地方空港はこんなにたくさん必要なのか?(産経新聞)

 地方空港の存在意義が問われている。狭い国土に都道府県の倍以上の97空港が乱立。もともと利用者が少なく大半が赤字だが、経営難に直面する航空会社の相次ぐ路線廃止が苦境に追い打ちをかける。潤沢な特別会計を原資に、不採算空港を造り続けてきた航空行政の弊害が次々と明らかになっている。

 ■“空港ジャック”

 「定期便が少ないのを逆手に取った発想。面白いでしょう」

 来年3月、国内98カ所目の空港として産声を上げる茨城空港。大手旅行会社「HIS」が来年5月の大型連休期間中に同空港でチャーター便を最大20本運航させる計画をぶち上げたことに、茨城県の担当者は、そう胸を張る。
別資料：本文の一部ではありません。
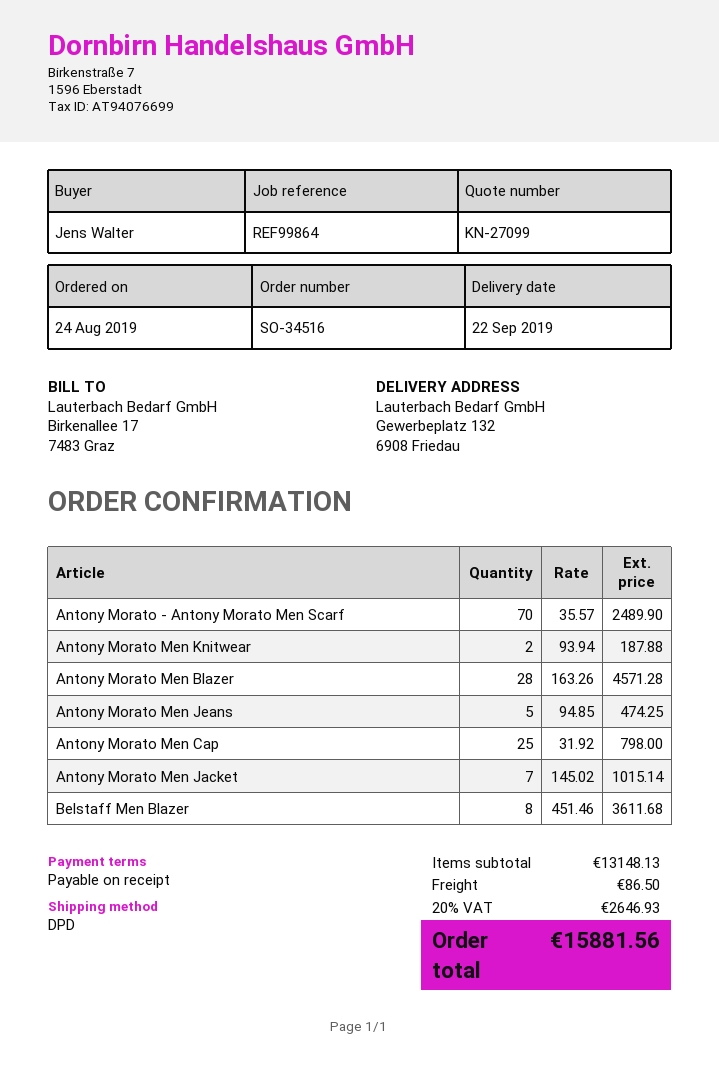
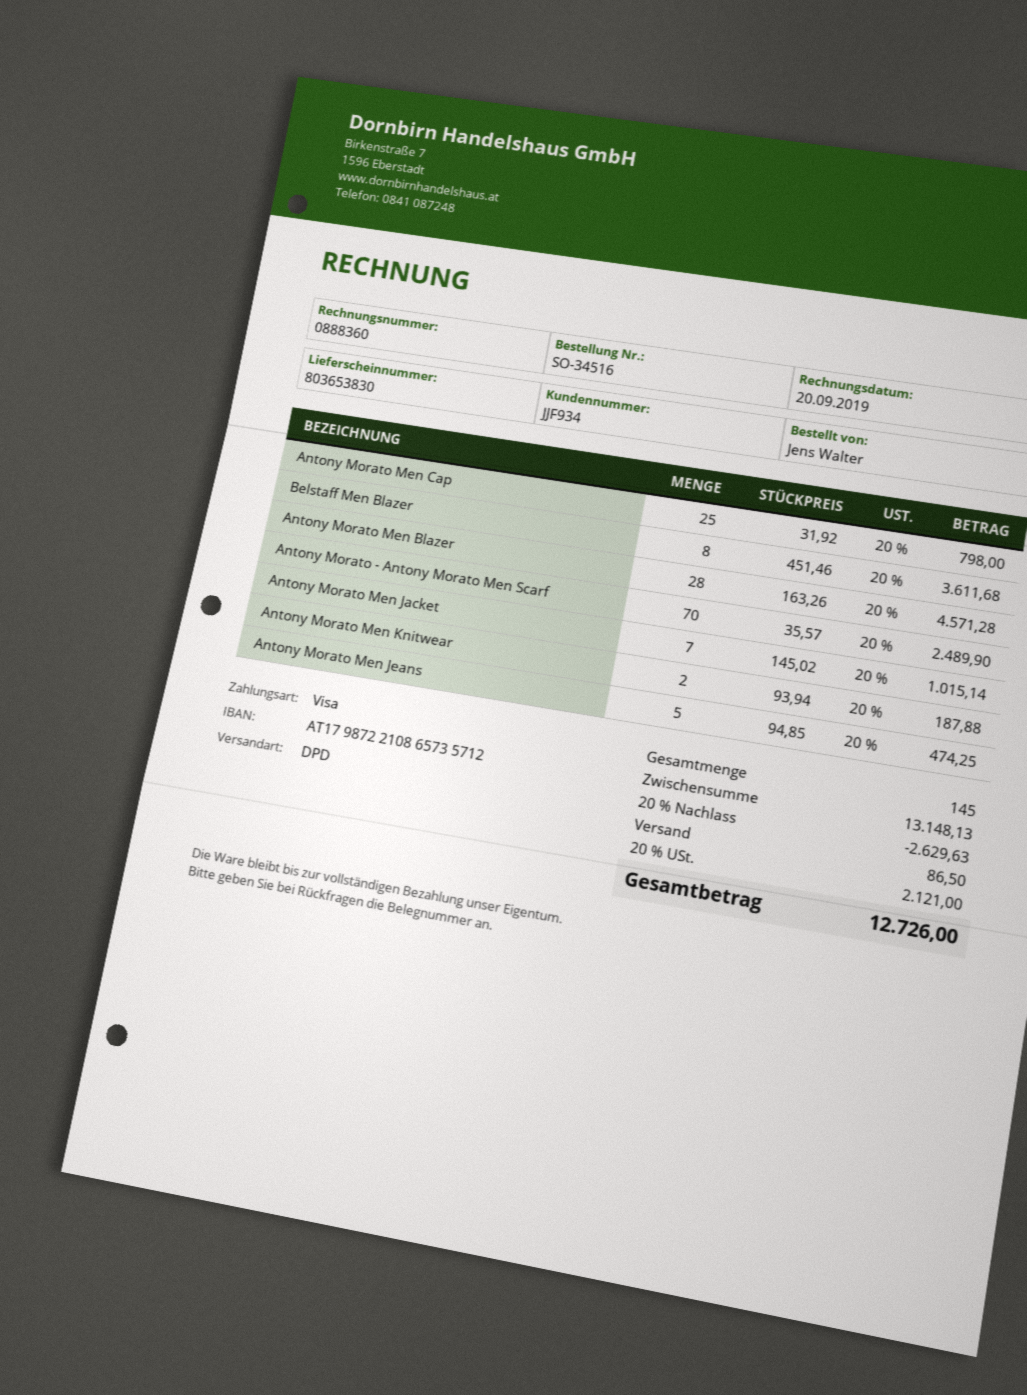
discount: none -> 20% = 2629.63
tax: 20% = 2646.93 -> 20% = 2121.00
total: 15881.56 -> 12726.00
 異例の“空港ジャック”の実現は「滑走路があまり使われない」という窮状の裏返しといえる。国は当初、国内4路線が就航し、年間約81万人が利用すると予測。ところが開港まで3カ月を切った段階で就航が決まった定期便は、アシアナ航空(韓国)のソウル線1日1往復のみ。国内の定期便が就航するめどは立っていない。年間利用客は当初予測とはかけ離れた8万人程度にとどまると県は見込んでいる。
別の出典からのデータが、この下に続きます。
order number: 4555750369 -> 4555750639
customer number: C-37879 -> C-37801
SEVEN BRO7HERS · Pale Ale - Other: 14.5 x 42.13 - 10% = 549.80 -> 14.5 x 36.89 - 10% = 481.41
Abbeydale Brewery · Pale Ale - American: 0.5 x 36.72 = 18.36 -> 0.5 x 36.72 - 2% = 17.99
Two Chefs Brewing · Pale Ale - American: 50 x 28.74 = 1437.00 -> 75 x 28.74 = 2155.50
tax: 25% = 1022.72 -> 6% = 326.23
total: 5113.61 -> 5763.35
 お寒い状況は、空港ターミナルビルも同じだ。テナントとして8区画の出店者を募ったが、応募があったのは6区画。免税店と売店の出店を予定していた残り2区画が埋まらないまま開港を迎える可能性が高い。

 空港整備費220億円のうち茨城県の負担は70億円。低コストでコンパクトを売り文句に、県は「首都圏第3の空港」の存在意義をPRする。だが、県空港対策課からは「空港は客が乗り降りするだけの場所ではない。朝市や結婚式とか集客できるイベントをビルで行って活性化を図りたい」との本音もこぼれる。
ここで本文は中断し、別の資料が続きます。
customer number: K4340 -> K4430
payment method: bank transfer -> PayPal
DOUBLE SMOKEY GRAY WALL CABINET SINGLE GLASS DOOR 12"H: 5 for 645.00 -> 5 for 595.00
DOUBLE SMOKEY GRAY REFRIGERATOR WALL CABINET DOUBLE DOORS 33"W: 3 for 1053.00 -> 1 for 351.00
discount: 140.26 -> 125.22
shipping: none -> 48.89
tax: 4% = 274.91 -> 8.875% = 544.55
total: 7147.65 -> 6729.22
 不採算路線の整理を進める航空会社の動きも、地方空港の苦境に拍車をかけている。空港の主な収入源となる着陸料収入の減少が自治体の財政を直撃するからだ。

 経営再建中の日本航空は、来年4月から静岡-札幌、静岡-福岡便を運休し、静岡空港から撤退することを正式に決定。日航は福島空港からも今年1月末で撤退した。同空港の今年度の利用者は、昨年度の約42万8千人から4割近く減る可能性もあるという。

 ■26空港中22空港が赤字

 国土交通省によると、国が管理する全国26の空港のうち、営業損益では22空港が赤字。黒字は、伊丹(大阪)、新千歳、鹿児島、熊本の4空港にとどまっている。地方自治体が管理する空港も大半が赤字とみられる。

 不採算空港の乱立を招いた元凶と指摘されるのが、空港整備などに使われる特別会計の存在だ。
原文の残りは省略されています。